June Jordan was born in New York City in 1936.
Her books of poetry include Kissing God Goodbye: Poems,
1991-1997 (Anchor Books, 1997), Haruko/Love Poems (1994),
Naming Our Destiny: New and Selected Poems (1989),
Living Room (1985), Passion (1980), and Things
That I Do in the Dark (1977). She is also the author of
children's books, plays, a novel, and Poetry for the People:
A Blueprint for the Revolution (1995), a guide to writing,
teaching and publishing poetry. Her collections of political
essays include Affirmative Acts: Political Essays (1998)
and Technical Difficulties (1994). Her 26th book
published by Basic Books is her memoir, Soldier: A Poet's
Childhood, in May 1, 2000 and since then has received
unanimous national acclaim.
Her honors include a Rockefeller Foundation grant, the
National Association of Black Journalists Award, and
fellowships from the Massachusetts Council on the Arts,
the National Endowment for the Arts, and the New York
Foundation for the Arts.
June Jordan, is one of the world's most
articulate and essential voices. Her work transcends traditional
bounds of self and society, expressing conscious optimism- the
unity of justice, equality and tenderness. Jordan is one of
those rare writer/activists whose greatest strength is her
ability to live what she believes.
The author of 26 books, June Jordan is the
most published African American writer in history. Ms.
Magazine (July 2000) considers June Jordan "one of
America's fiercest literary figures and social activists"
and "the hope of a generation".
Internationally celebrated for her creative
accomplishments, she is Professor of African American Studies at
the University of California at Berkeley where she directs the
enormously popular Poetry For the People program.
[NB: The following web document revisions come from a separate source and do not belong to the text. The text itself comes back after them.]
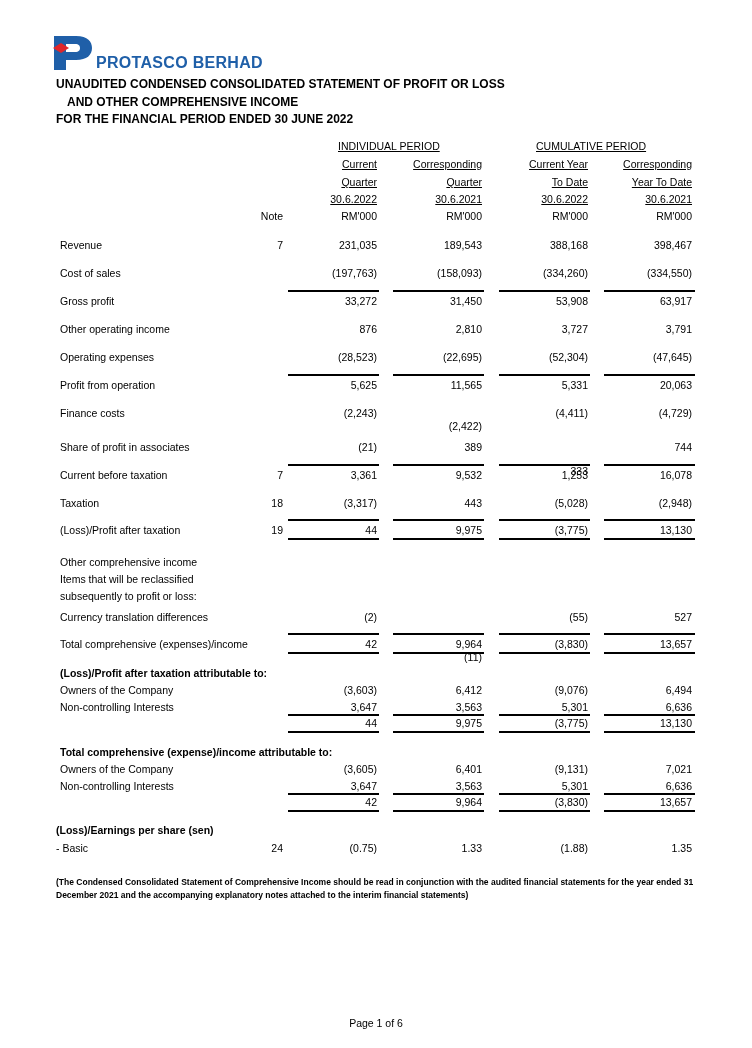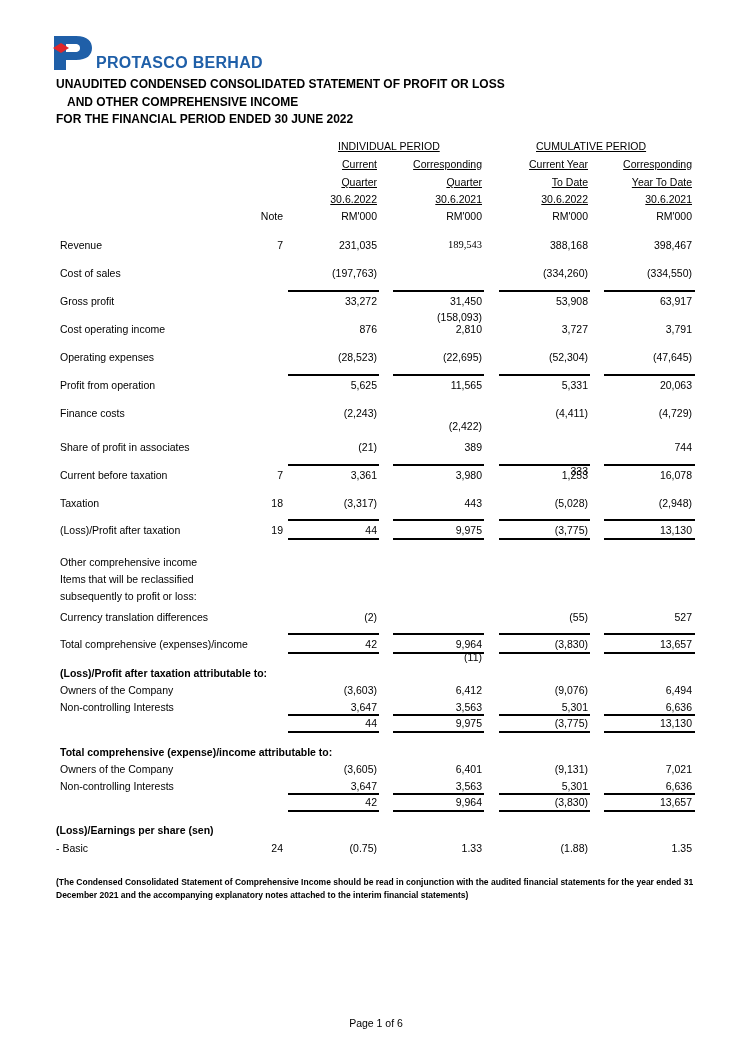"189,543" div.col { font-family: Liberation Serif, serif -> none }
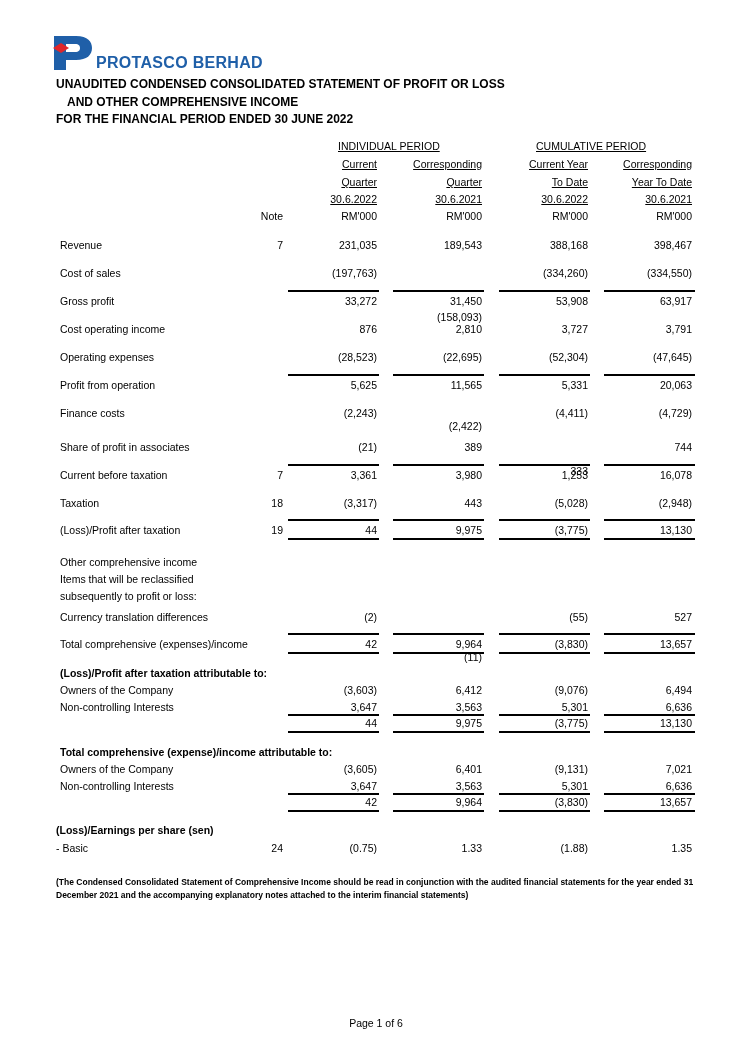"(158,093)" div.col { margin-top: 44px -> none }
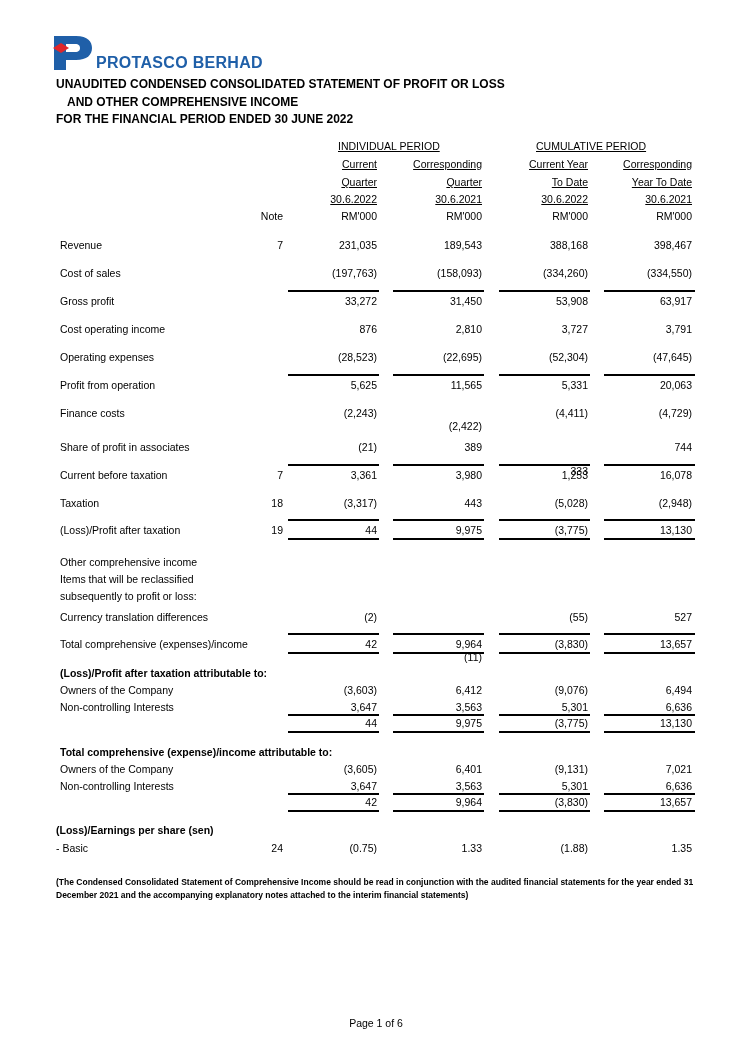"Cost operating income" div.lbl { text: Cost -> Other }
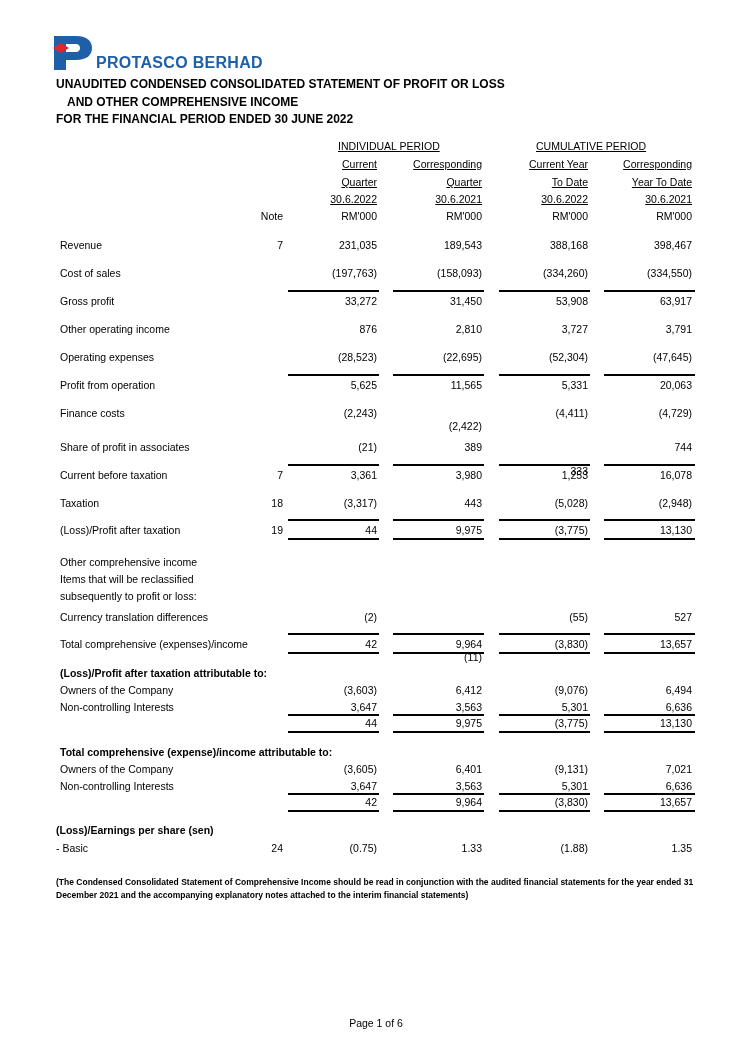"3,980" div.col { text: 3,980 -> 9,532 }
Poetry For
the People received a Chancellor's Recognition for
Community Partnership on September 19, 2000, for reaching
out to local high schools, congregations and correctional
facilities as well as University students. Jordan has been
Professor of English at more than seven North American
universities and colleges, including Sarah Lawrence, City
College and Yale University.
Poet triumphant, Ms. Jordan's poetry is found in virtually every
major anthology of contemporary poetry. She has been included in
more than 30 collections such as the Norton Anthology of
Modern Poetry, The Norton Anthology of African American
Literature, Homegirls: Anthology of Black Feminism
and The Village Voice Anthology. The Library Journal,
January 1994, hails Ms. Jordan as, "One of the most important
poets writing today." Currently a regular columnist for
The Progressive, Ms. Jordan's essays, poems, reviews and
articles appear in a wide range of publications from the New
York Times to VIBE and from Ms. to
Transition. The perception and candor of her commentary
challenges her readers to examine their own involvement in
public life.
In September 2000, Black Issues Book Review described
Jordan as "an a-bomb" and "the consummate tough girl".
The New York Times featured Jordan on July 4th, 2000 and she
also appeared on The Lehrer News Hour in "A
Conversation with June Jordan" on August 21, 2000.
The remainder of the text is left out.